(pre proposal) cabal exact print

I’ve written about cabal exact print,
I’d love to have some feedback on this:


I’ll also work on this at zurich hack :slight_smile:


Or they revolved around creating a seperate AST3, which was against maintainer recommendation, and then abandoned.

It’s per se “abandoned”, it’s just that I received zero feedback on any of the decisions I made (I was working on this for two months and a half a year extra passed since). Maintainer recommendation is merely “we don’t want rogue actors rewriting half the codebase on their own”, which is fair maintenance-wise, but doesn’t advance the discussion meaningfully.

I still stand by the idea that a generalized Cabal format is better, but it’s probably too much work to make this happen (even the fact that the only parsers allowed, binary and parsec, both suck for this).


thank you for attacking this! this really needs to happen! <3

I wonder if anyone has asked @alanz about this, since he did most of the work in making this possible in GHC.

There was some discussion on the GH issue when it originally started, IIRC, but it was not particularly fruitful.

I will also be in Zurich, so maybe we can talk more there.

@sclv followed the process for a cabal exact printer, I am sure he will have insight about the possible solutions.

1 Like

I recall liking the draft pr, and I think a tech proposal is a good way to force yourself to outline the gameplan in a way that others can participate as a group, in order to spread the work and make it sustainable. Thanks for keeping at it!


5 posts were split to a new topic: Module auto-discovery in Cabal

Thank you for writing this up @Jappie !

I have spent a lot of time thinking about this while also refraining from making any proposal or announcement until I felt more confident. Nevertheless I hope you won’t mind if I jump behind your lead :joy:.

Being familiar with cabal’s codebase (as much as one can be), I think that starting from GenericPackageDescription is not the best approach. Put simply, many types used in the codebase are strecthed between different domains and end up being not quite right for any of them.
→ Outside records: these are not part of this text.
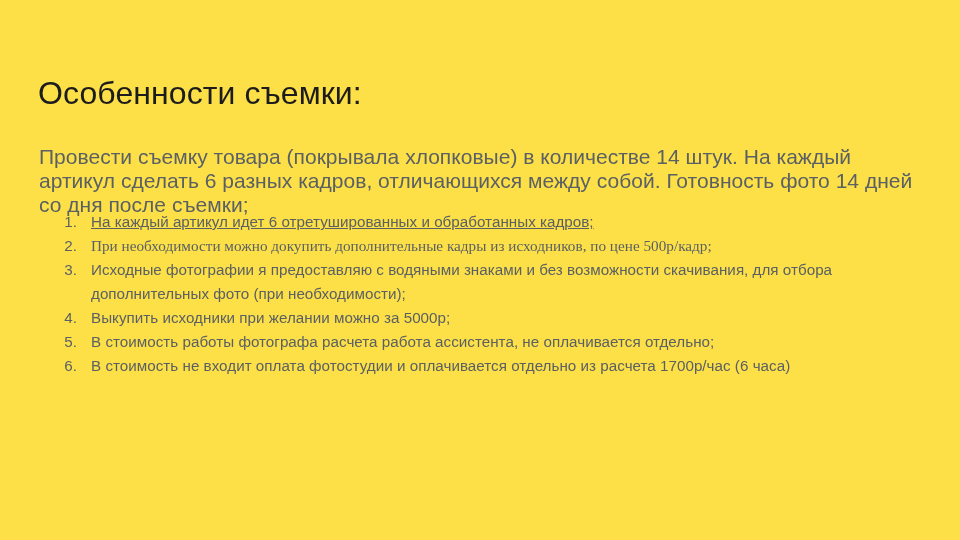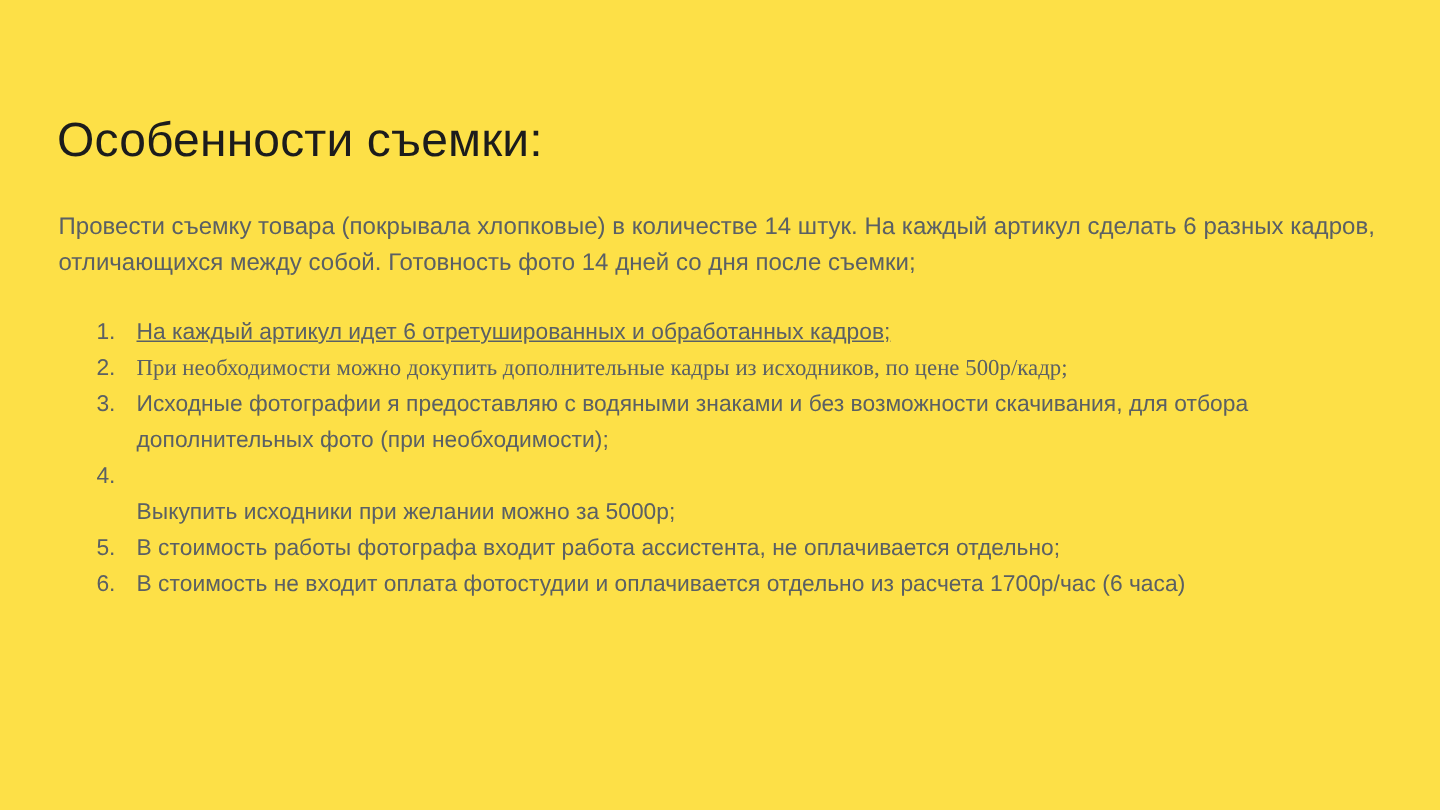"Провести съемку товара (покрывала" .intro-paragraph { font-size: 16px -> 21px }
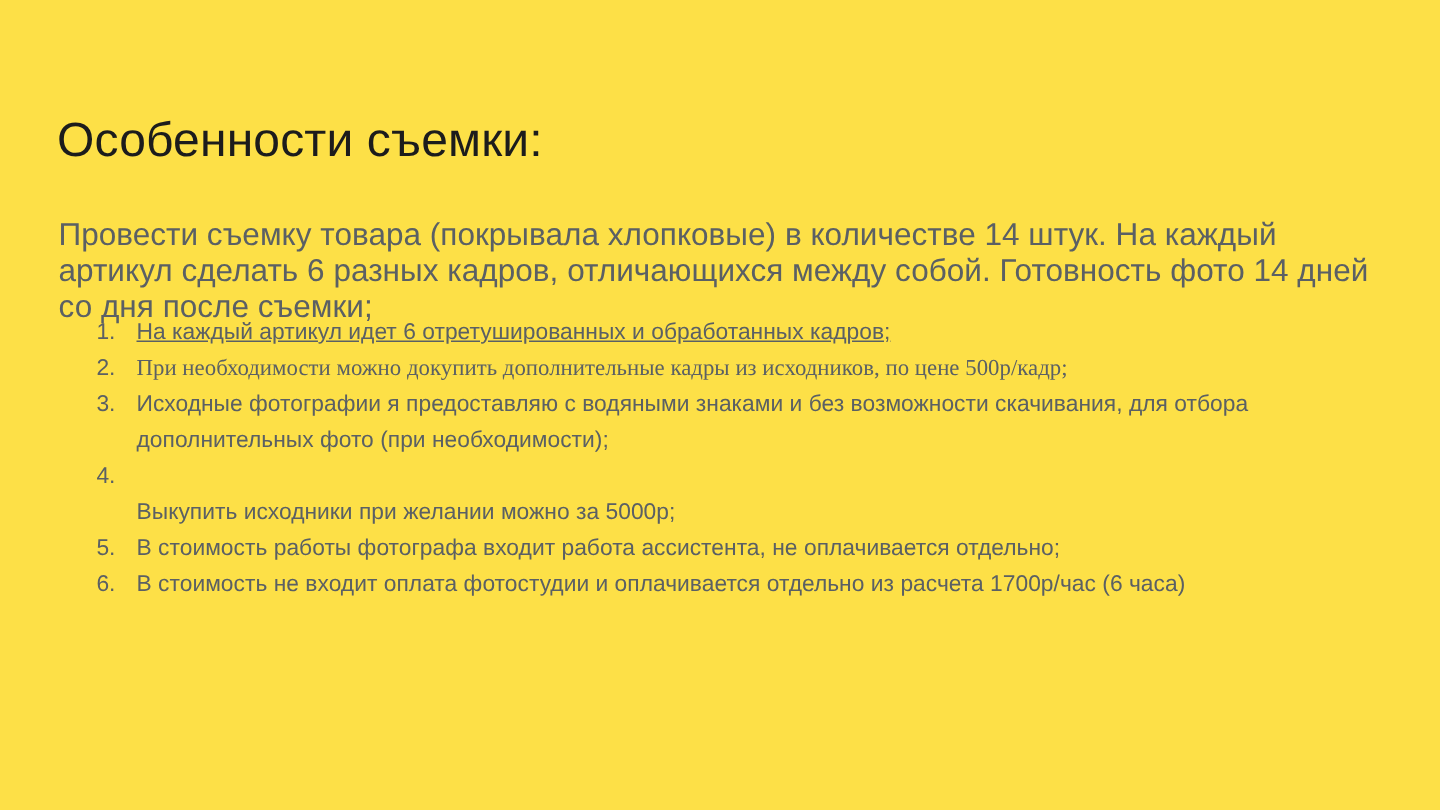"Выкупить исходники при желании можно" .item-text.w4 { margin-top: 24px -> none }
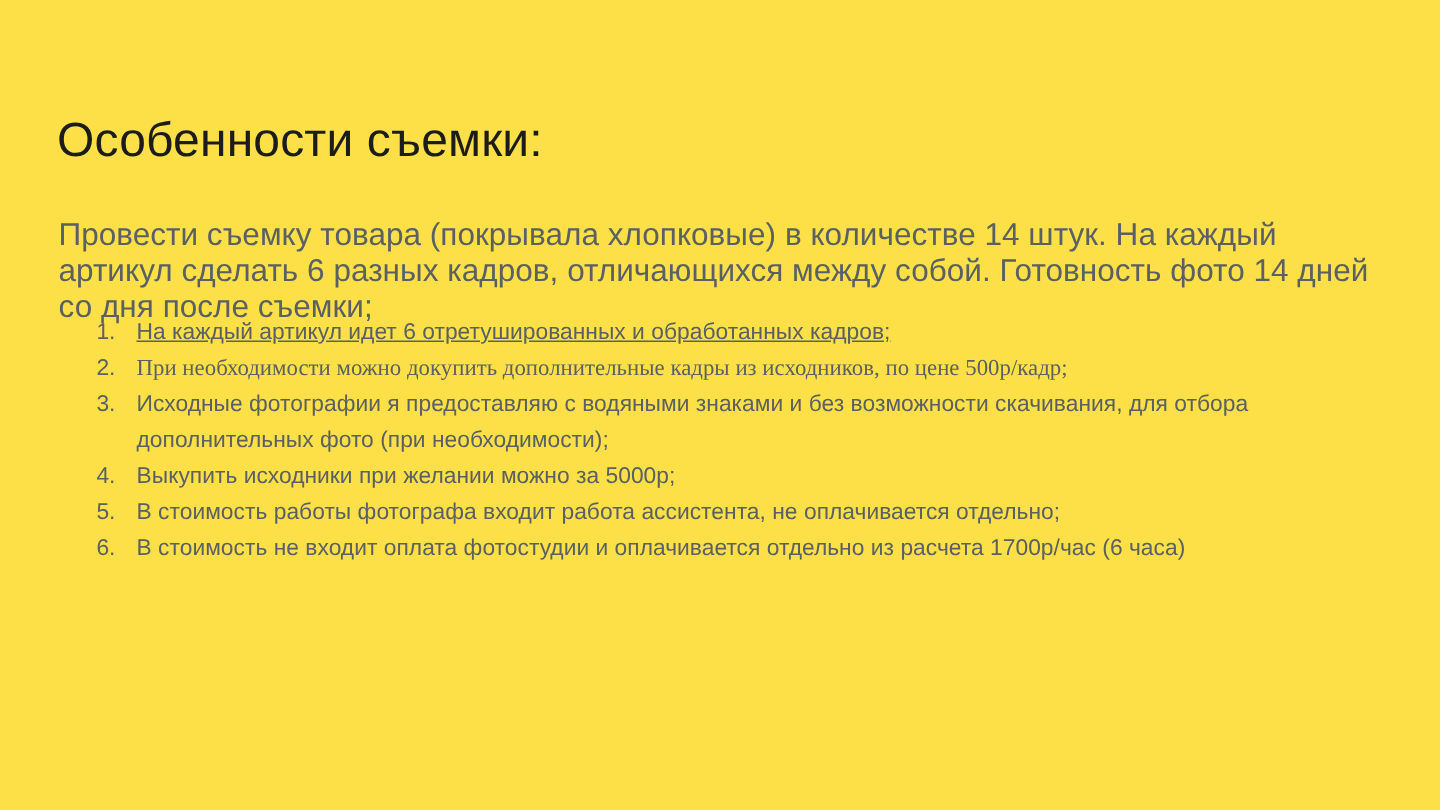"В стоимость работы фотографа входит" span.item-text { text: входит -> расчета }
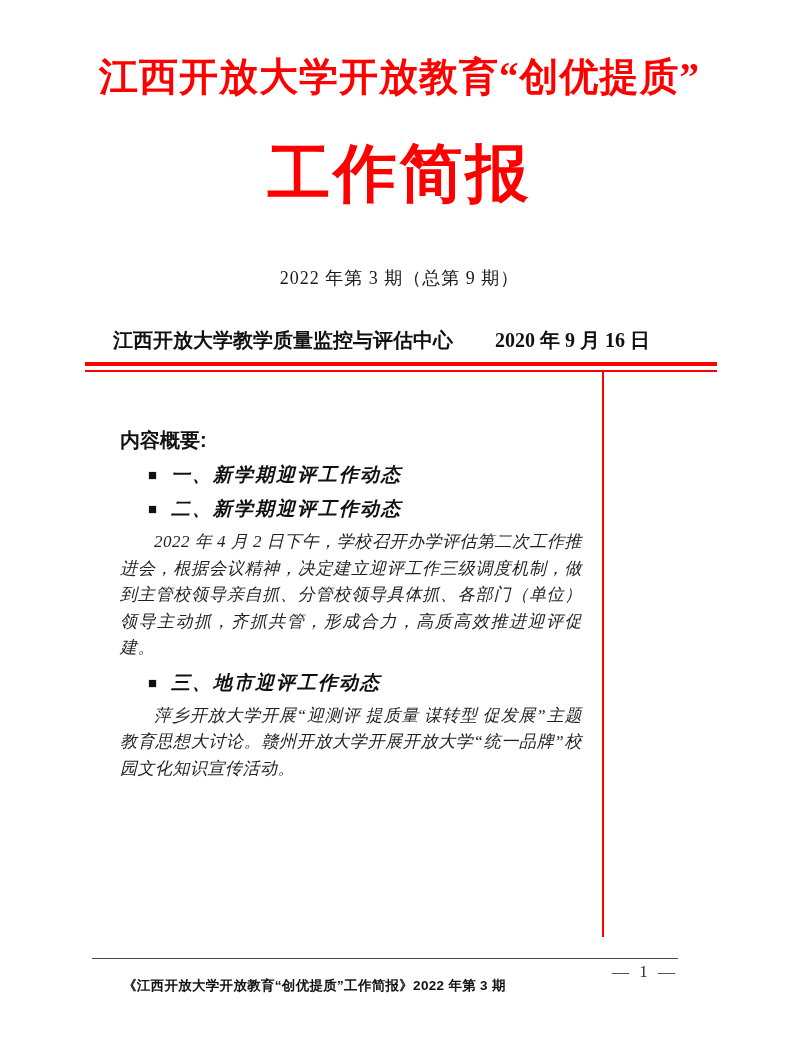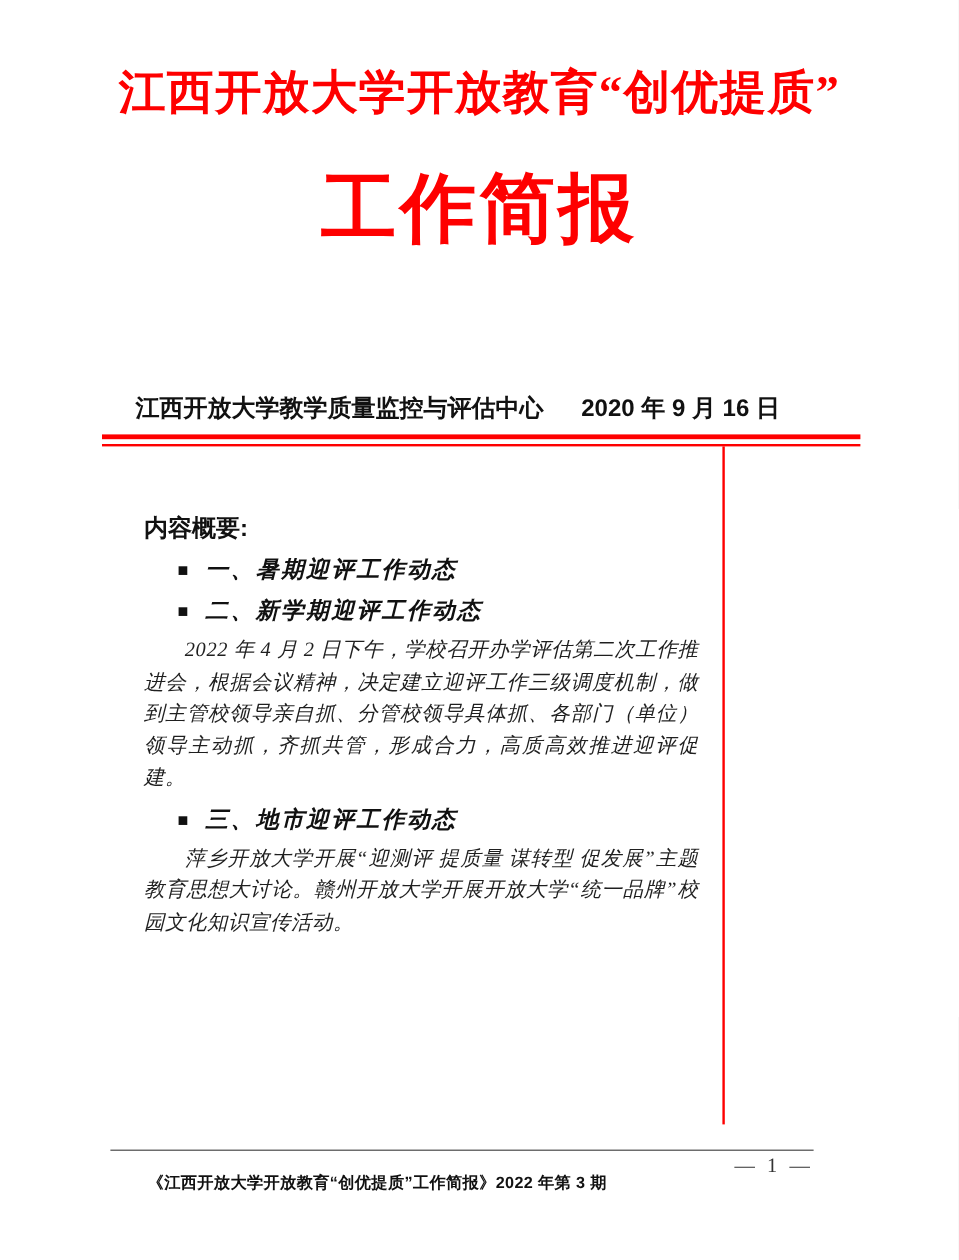"2022 年第 3 期（总第 9" div.issue { html: none -> <div>2022 年第 3 期（总第 9 期）</div> }
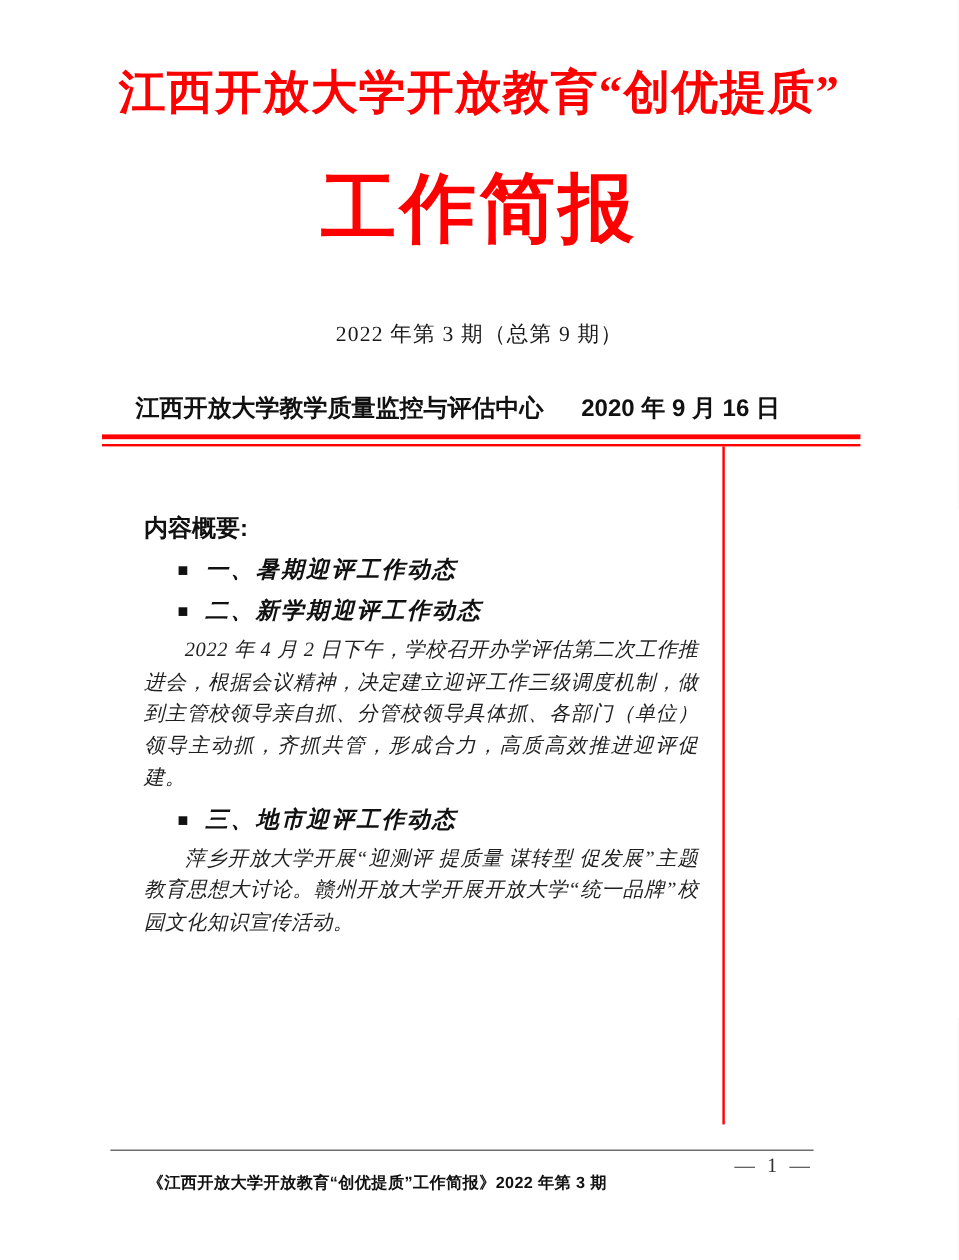"江西开放大学教学质量监控与评估中心" .orgrow { font-family: Liberation Sans, sans-serif -> Liberation Serif, serif }
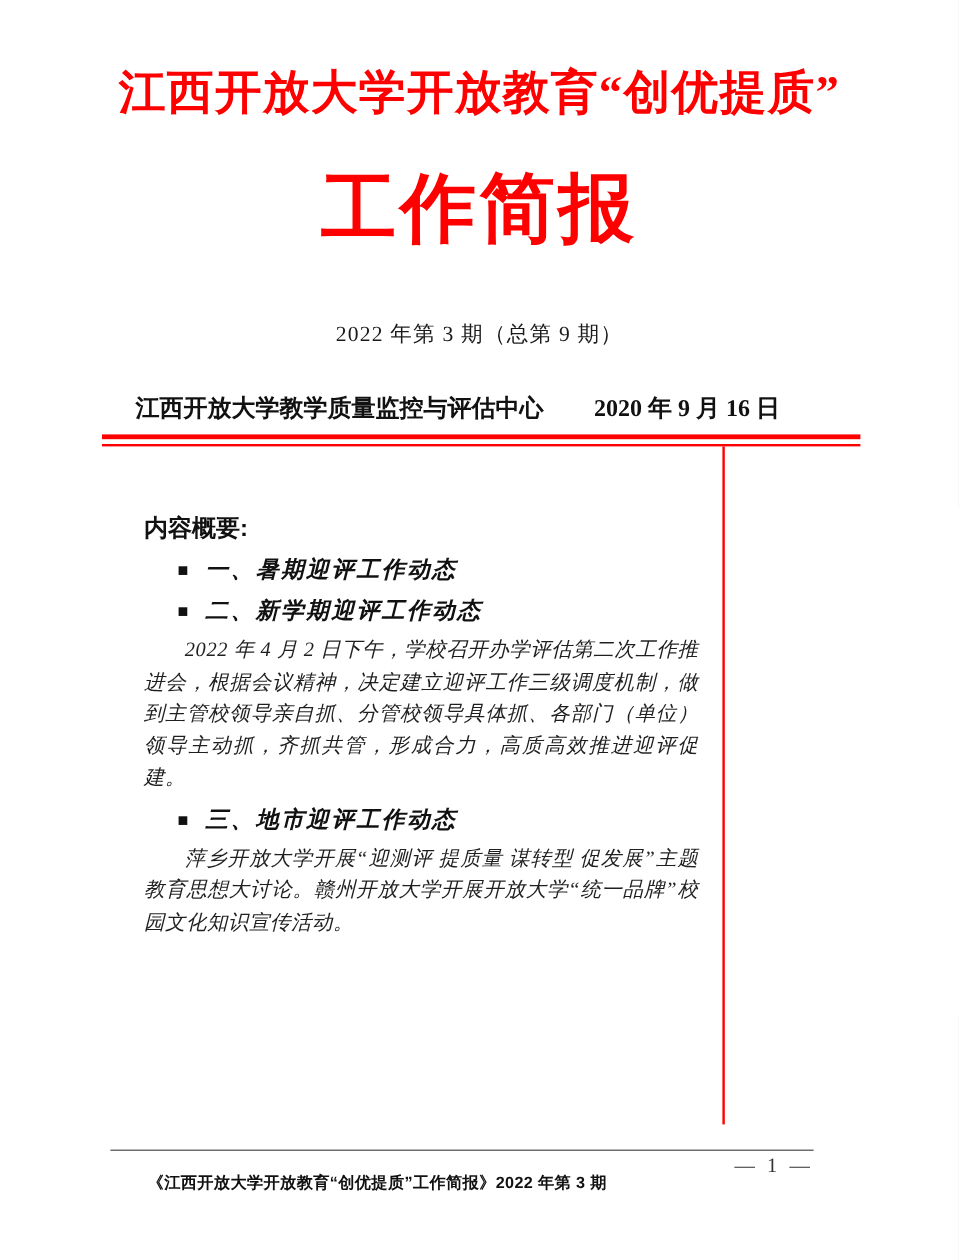"一、暑期迎评工作动态" span { text: 暑 -> 新学 }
GenericPackageDescription is a good example: we parse right into it but then we also use it for all the operations related to packages metadata. On one side it loses relevant aspects of the parsing domain, on the other it carries information that might either be irrelevant or not in the right form. Additionally, the way GenericPackageDescription is constructed during parsing is very imperative and complicated.

Of course all this can be fixed but I have a smaller first step in mind: decoupling the syntax from what we do with it. The syntactic structure of “cabal-like” files (package description files but also cabal project files) is very simple and already decently captured by the Field type.

Using Field to capture whitespace and comments is simple and also nothing new: many have already done it with different hacks[^1] and it is something the Cabal-syntax could do itself. We ““only”” have to modify the fields parser to keep whitespace and comments. I was able to change the lexer but I got a bit stuck understanding how the parsing was done (and very more stuck thinking how I would re-write it from scratch :joy: :man_facepalming:).

Once that is done, building combinators to operate on Field is very simple. I have written a simple PoC using optics and a couple of hand-written traversals; in it I have written a prism between ByteString and a slightly modified Field. This is enough to operate on any field in its textual form without affecting anything else (e.g. change the version number, change the source directory of a component with a given name).

Now, this is only a syntactical manipulation (the content of all fields is textual) and there is a bit more work to figure out[^2] but I am optimistic about it: it is a relatively small, non-necessarily-breaking change and it already supports basic uses cases like bumping version numbers.

I tried to push this approach further by building prisms out of the Pretty and Parsec instances and trying to change the bound on one of the dependencies. The good thing is that it actually worked! The bad thing is that by using Pretty and Parsec I had thrown away the concrete syntax of the dependency (all of them or only the one I changed? I don’t remember). The way those fields are parsed is not bad (it is based on FieldGrammar) and I think it is possible to adapt it to support our usecase.

If you are interested to hack on this stuff at ZuriHac, I will be there with bells on! In the mean time, happy to chat more if you like.

[^1]: by using the position information to recover the text between the parsed parts.

[^2]: off the top of my head, I think capturing the text between the parsed content is not enough to do things like inserting new fields or sections. We should need to find a representation of the intentation structure. The lexer knows this, so there’s hope.


If I remember correctly you could make it even simpler than that: merely remove the ability to escape section names and outlaw curly-bracket syntax (replacing it with something like Bird-syntax, but for indentation), and then the entire format can be sliced up by simply reading the whitespace before the lines. Both of these format features are used extremely rarely and are far more trouble than good parsing-wise.

While you could, my goal is to do this without changing the syntax of cabal files :slight_smile:


There’s quite a difference between syntax as in “what people use” and syntax as in “how the parser currently behaves”. I don’t think either of the two features above are documented and the number of Hackage packages that use them is most probably in double digits.

Cabal already has a whole separate module for file patches, so this isn’t breaking any new ground.

Though yes, not that you explicitly should deviate from the existing format, just that the goal is to support the current userbase, not maintain hacky sidecases implemented 15 years ago.